→ **Working data**
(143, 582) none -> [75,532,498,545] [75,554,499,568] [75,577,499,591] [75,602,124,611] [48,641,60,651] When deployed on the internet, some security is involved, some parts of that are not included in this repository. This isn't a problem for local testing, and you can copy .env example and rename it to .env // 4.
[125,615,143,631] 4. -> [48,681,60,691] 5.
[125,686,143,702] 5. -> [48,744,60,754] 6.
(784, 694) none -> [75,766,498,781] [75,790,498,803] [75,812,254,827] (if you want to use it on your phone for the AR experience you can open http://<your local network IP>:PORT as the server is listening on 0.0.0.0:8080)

==

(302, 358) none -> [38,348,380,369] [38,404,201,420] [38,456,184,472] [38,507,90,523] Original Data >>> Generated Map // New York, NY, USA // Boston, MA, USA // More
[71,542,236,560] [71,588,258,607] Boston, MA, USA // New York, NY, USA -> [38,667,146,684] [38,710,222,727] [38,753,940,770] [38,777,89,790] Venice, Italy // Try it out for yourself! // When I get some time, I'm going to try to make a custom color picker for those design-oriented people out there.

→ **The problem**
Above are the records; print exactly the lines from the line with "[125,686,143,702] 5. -> [48,744,60,754] 6." to the line with "(784, 694) none", including both, and nothing else.

→ **Written response**
[125,686,143,702] 5. -> [48,744,60,754] 6.
(784, 694) none -> [75,766,498,781] [75,790,498,803] [75,812,254,827] (if you want to use it on your phone for the AR experience you can open http://<your local network IP>:PORT as the server is listening on 0.0.0.0:8080)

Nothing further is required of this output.